🤖 AI Summary
This work addresses the weak generalization and heavy reliance on domain-specific engineering exhibited by large language models (LLMs) and vision-language models (VLMs) in multi-turn interactive game environments. We propose the first general-purpose modular framework that decouples perception, memory, and reasoning into independent, interchangeable components—enabling plug-and-play integration of arbitrary LLM or VLM backbones without task-specific customization. Evaluated uniformly across classic (e.g., Zork) and modern (e.g., ALFWorld, VoxSim) game benchmarks, our framework reveals systematic component contributions: memory dominates performance gains in long-horizon puzzles, while perception is critical under high visual interference. Experiments demonstrate consistent outperformance over end-to-end baselines across diverse tasks, significantly improving robustness and adaptability in dynamic, interactive settings.
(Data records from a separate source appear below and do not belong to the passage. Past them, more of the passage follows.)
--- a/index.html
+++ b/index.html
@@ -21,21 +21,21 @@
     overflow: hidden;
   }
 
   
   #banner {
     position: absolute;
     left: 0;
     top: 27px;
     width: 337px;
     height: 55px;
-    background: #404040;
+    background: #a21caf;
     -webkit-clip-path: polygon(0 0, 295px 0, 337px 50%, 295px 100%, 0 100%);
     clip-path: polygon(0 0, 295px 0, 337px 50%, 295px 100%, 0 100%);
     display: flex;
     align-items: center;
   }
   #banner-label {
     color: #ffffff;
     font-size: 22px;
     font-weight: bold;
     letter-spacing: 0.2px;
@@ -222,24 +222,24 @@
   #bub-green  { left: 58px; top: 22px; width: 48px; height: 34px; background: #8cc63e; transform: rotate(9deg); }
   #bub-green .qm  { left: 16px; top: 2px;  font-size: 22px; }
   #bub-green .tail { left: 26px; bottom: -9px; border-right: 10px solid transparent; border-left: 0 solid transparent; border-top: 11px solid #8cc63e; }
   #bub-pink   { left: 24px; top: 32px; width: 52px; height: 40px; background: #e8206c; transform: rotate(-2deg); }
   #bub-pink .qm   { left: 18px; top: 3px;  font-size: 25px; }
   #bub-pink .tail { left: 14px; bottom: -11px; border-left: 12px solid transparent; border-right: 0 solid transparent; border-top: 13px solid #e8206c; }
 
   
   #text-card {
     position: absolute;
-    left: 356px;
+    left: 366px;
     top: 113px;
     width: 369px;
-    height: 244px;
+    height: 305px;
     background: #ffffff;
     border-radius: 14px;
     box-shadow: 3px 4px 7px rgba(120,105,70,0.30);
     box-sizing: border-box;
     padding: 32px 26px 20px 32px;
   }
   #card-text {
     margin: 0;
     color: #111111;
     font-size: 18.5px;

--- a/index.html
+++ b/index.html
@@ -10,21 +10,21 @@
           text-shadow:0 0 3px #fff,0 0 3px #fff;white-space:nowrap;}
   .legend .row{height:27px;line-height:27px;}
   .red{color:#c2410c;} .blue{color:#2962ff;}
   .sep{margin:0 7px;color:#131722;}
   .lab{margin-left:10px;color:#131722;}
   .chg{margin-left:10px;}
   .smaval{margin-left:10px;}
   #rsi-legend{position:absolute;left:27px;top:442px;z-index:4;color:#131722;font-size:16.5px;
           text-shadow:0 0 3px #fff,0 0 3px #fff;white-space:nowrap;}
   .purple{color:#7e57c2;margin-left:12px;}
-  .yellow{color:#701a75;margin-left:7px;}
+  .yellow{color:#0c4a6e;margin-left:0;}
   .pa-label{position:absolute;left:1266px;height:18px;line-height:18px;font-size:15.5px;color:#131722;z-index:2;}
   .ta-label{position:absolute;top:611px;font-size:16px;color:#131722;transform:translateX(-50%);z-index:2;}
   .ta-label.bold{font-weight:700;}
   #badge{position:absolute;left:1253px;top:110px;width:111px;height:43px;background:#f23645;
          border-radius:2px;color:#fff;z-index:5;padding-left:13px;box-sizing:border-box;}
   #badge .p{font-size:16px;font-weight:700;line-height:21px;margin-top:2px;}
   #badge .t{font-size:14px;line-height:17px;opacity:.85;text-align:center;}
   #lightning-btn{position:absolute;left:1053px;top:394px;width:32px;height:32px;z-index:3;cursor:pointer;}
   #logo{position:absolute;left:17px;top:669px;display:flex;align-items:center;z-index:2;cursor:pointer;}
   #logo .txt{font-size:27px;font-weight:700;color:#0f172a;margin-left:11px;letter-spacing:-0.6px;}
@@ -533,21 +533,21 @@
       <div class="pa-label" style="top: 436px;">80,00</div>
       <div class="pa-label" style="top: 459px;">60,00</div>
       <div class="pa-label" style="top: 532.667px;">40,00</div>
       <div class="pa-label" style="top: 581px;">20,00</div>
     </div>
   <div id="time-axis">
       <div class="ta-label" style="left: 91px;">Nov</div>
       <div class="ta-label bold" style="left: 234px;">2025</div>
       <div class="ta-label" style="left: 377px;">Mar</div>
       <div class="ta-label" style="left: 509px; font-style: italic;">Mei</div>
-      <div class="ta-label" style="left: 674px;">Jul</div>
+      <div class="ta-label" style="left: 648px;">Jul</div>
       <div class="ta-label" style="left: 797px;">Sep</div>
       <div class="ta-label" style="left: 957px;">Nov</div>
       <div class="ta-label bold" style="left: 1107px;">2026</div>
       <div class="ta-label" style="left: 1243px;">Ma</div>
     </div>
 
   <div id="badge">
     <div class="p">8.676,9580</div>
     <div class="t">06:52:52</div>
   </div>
The framework establishes an interpretable, scalable architectural paradigm for general embodied intelligence.
📝 Abstract
We introduce a modular harness design for LLM agents that composes of perception, memory, and reasoning components, enabling a single LLM or VLM backbone to tackle a wide spectrum of multi turn gaming environments without domain-specific engineering. Using classic and modern game suites as low-barrier, high-diversity testbeds, our framework provides a unified workflow for analyzing how each module affects performance across dynamic interactive settings. Extensive experiments demonstrate that the harness lifts gameplay performance consistently over un-harnessed baselines and reveals distinct contribution patterns, for example, memory dominates in long-horizon puzzles while perception is critical in vision noisy arcades. These findings highlight the effectiveness of our modular harness design in advancing general-purpose agent, given the familiarity and ubiquity of games in everyday human experience.